Amazon’s search this year for a new second headquarters made this trade-off explicit for many cities. Despite the tens of thousands of new high-paying jobs in tech and construction on offer, protesters in Chicago and Pittsburgh — even some in the winning areas of New York and Washington — concluded that they didn’t want to be the next Seattle.
Numerous writers in Seattle warned that they were right to oppose that future.
Embedded in these fears is something slippery, seemingly inevitable. Once you let tech giants in the door, you have a homeless crisis. Once you allow more density, you’re surrounded by skyscrapers. Once housing costs begin to rise, the logical conclusion is San Francisco.
“Bostonians: Do you worry more about Manhattanization? Or San Francisco-ization?” Tim Logan, a Boston Globe reporter who covers development, asked on Twitter this year. To him, the cities represent different routes to the same end of creating urban playgrounds for the rich.

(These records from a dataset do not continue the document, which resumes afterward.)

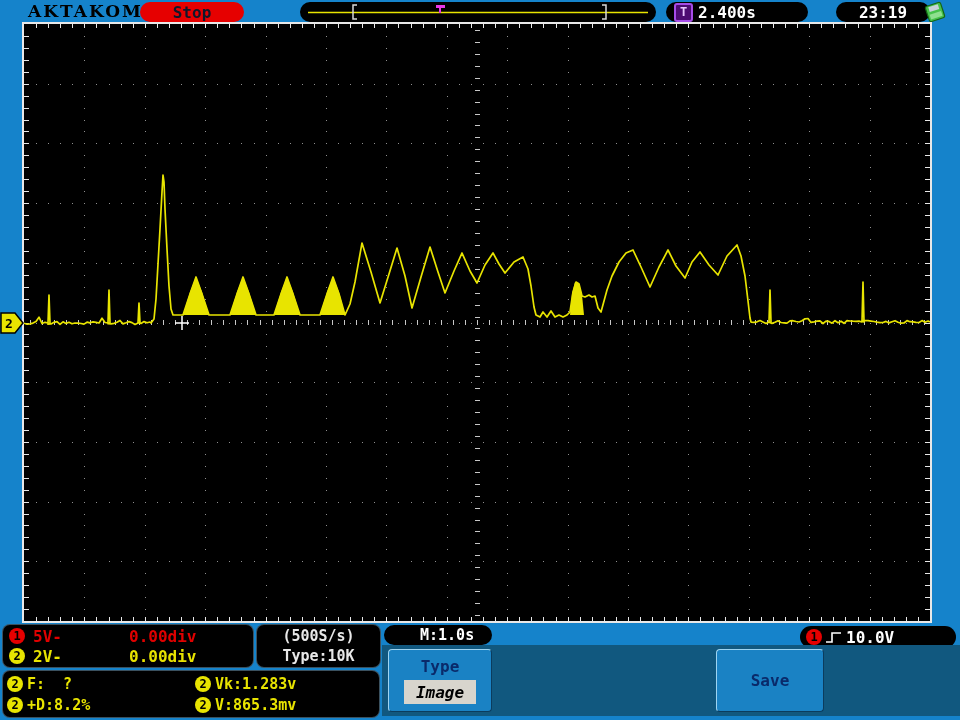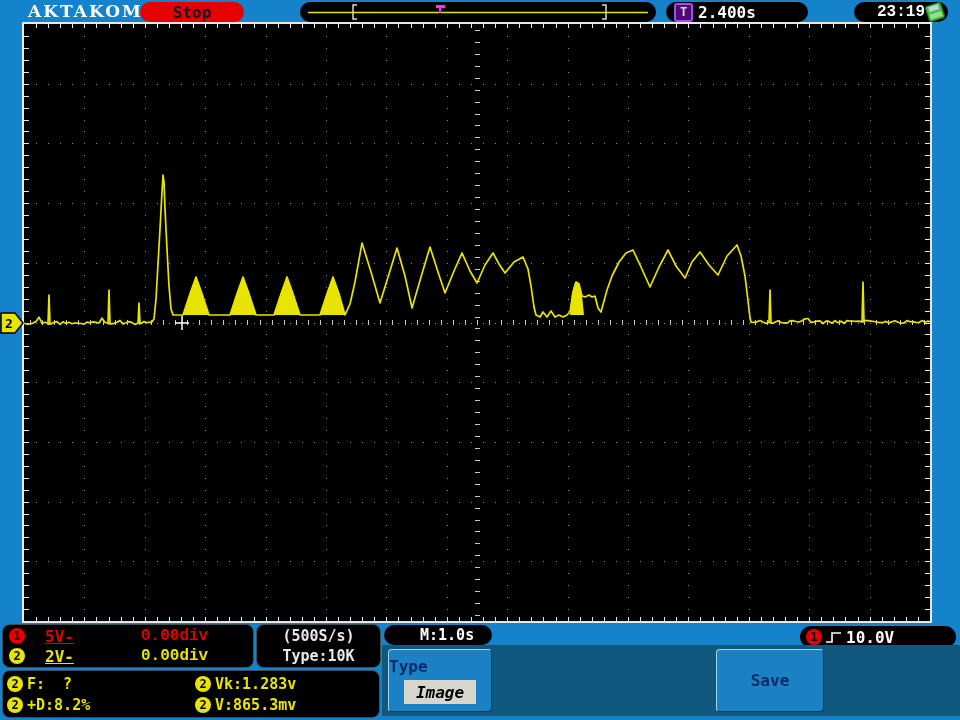--- a/index.html
+++ b/index.html
@@ -12,7 +12,7 @@
   
   #brand{
     left:28px;top:1px;font-family:"DejaVu Serif","Liberation Serif",serif;
-    font-size:17px;font-weight:bold;color:#ffffff;letter-spacing:2px;
+    font-size:17px;font-weight:bold;color:#000000;letter-spacing:2px;
   }
   .pill{
     position:absolute;top:2px;height:20px;background:#000;border-radius:10px;

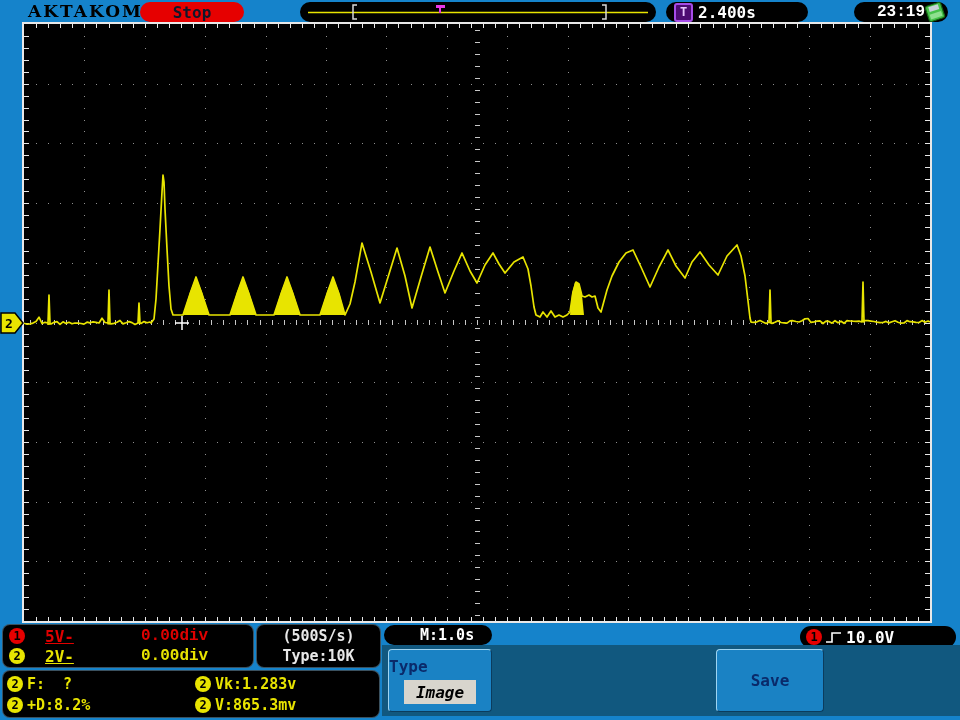--- a/index.html
+++ b/index.html
@@ -21,7 +21,7 @@
   #stop-pill{left:140px;width:104px;background:#e60000;color:#0f172a;justify-content:center;font-size:16px;}
   #record-pill{left:300px;width:356px;}
   #trigtime-pill{left:666px;width:142px;padding-left:8px;gap:5px;box-sizing:border-box;font-size:16px;}
-  #clock-pill{left:854px;width:94px;justify-content:center;font-size:16px;font-family:Liberation Mono, monospace;}
+  #clock-pill{left:836px;width:94px;justify-content:center;font-size:16px;}
   #t-box-icon{
     width:15px;height:15px;border:2px solid #a64ce8;border-radius:3px;background:#4d0c72;
     color:#e9c6ff;font-size:12px;font-weight:bold;display:flex;align-items:center;justify-content:center;

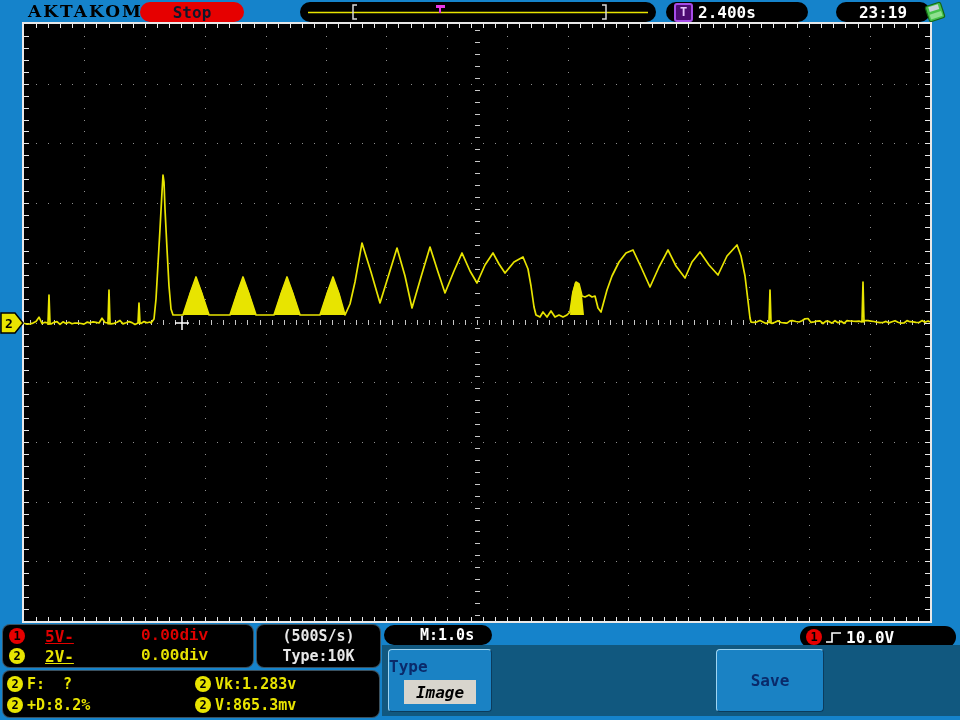--- a/index.html
+++ b/index.html
@@ -37,7 +37,7 @@
   .blackbox{position:absolute;background:#000;border-radius:8px;border:1px solid rgba(130,180,210,.45);box-sizing:border-box;}
   #ch-box{left:2px;top:624px;width:252px;height:44px;display:flex;flex-direction:column;justify-content:space-around;padding:1px 6px;}
   .ch-row{display:flex;align-items:center;height:20px;font-size:16px;font-weight:bold;}
-  .ch-row .scale{margin-left:20px;width:58px;text-decoration:underline;}
+  .ch-row .scale{margin-left:8px;width:58px;}
   .ch-row .offset{margin-left:38px;font-family:Liberation Mono, monospace;}
   .ch1c{color:#e00000;}
   .ch2c{color:#e8e400;}

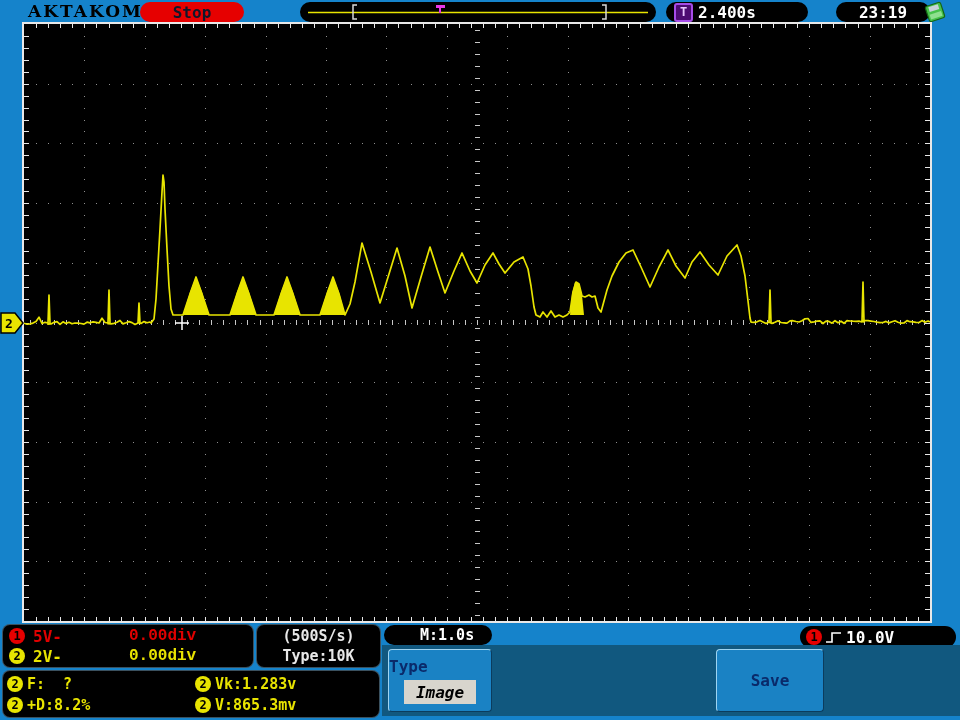--- a/index.html
+++ b/index.html
@@ -38,7 +38,7 @@
   #ch-box{left:2px;top:624px;width:252px;height:44px;display:flex;flex-direction:column;justify-content:space-around;padding:1px 6px;}
   .ch-row{display:flex;align-items:center;height:20px;font-size:16px;font-weight:bold;}
   .ch-row .scale{margin-left:8px;width:58px;}
-  .ch-row .offset{margin-left:38px;font-family:Liberation Mono, monospace;}
+  .ch-row .offset{margin-left:38px;}
   .ch1c{color:#e00000;}
   .ch2c{color:#e8e400;}
   .numcircle{

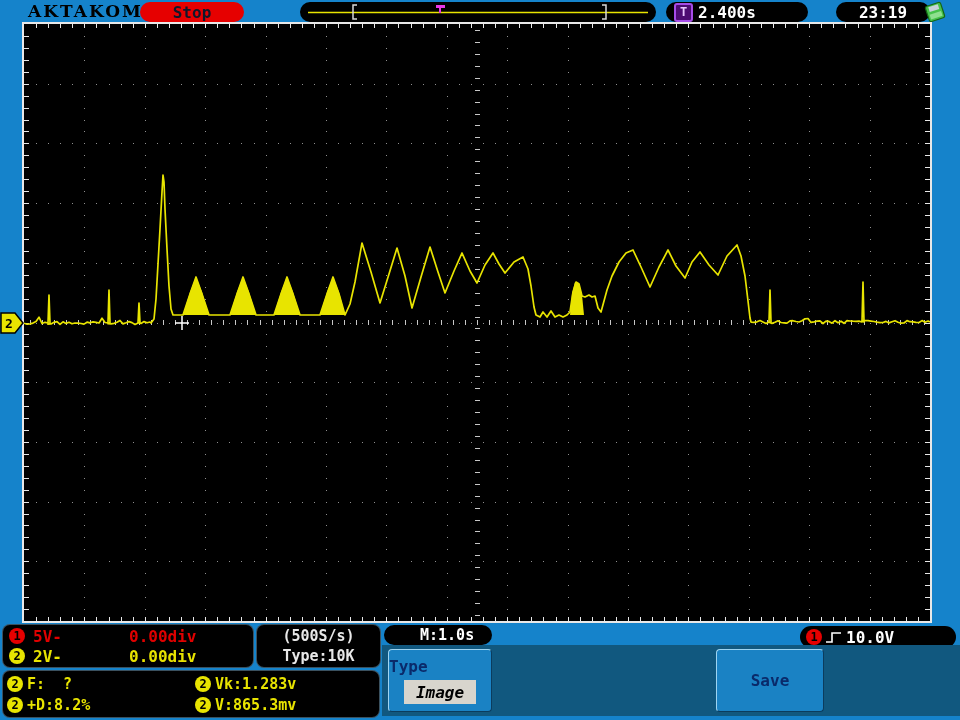--- a/index.html
+++ b/index.html
@@ -64,7 +64,7 @@
     border-right:1px solid #0b3c5e;border-bottom:1px solid #0b3c5e;
     box-sizing:border-box;color:#0a2a6a;font-weight:bold;font-size:16px;
   }
-  #type-btn{left:388px;top:649px;width:104px;height:63px;}
+  #type-btn{left:388px;top:649px;width:104px;height:63px;text-align:center;}
   #type-btn .btn-title{margin-top:7px;}
   #image-value{
     width:72px;height:24px;margin:4px auto 0;background:#d8d5cd;color:#000;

Manhattan has built its way there, through the construction of luxury condos seemingly affordable only to oligarchs and venture capitalists. San Francisco has become equally expensive, but it has arrived there by not building much for decades (its present construction boom is too little too late).
There are, in other words, multiple models to creating what others see as an urban dystopia. It’s much harder to point to cities that have gotten all of this right — the growth without the congestion, the tech jobs without the homeless crisis, the affordable housing without the sprawl.
We could use a word for the condition of becoming such a place. Maybe Minneapolisization?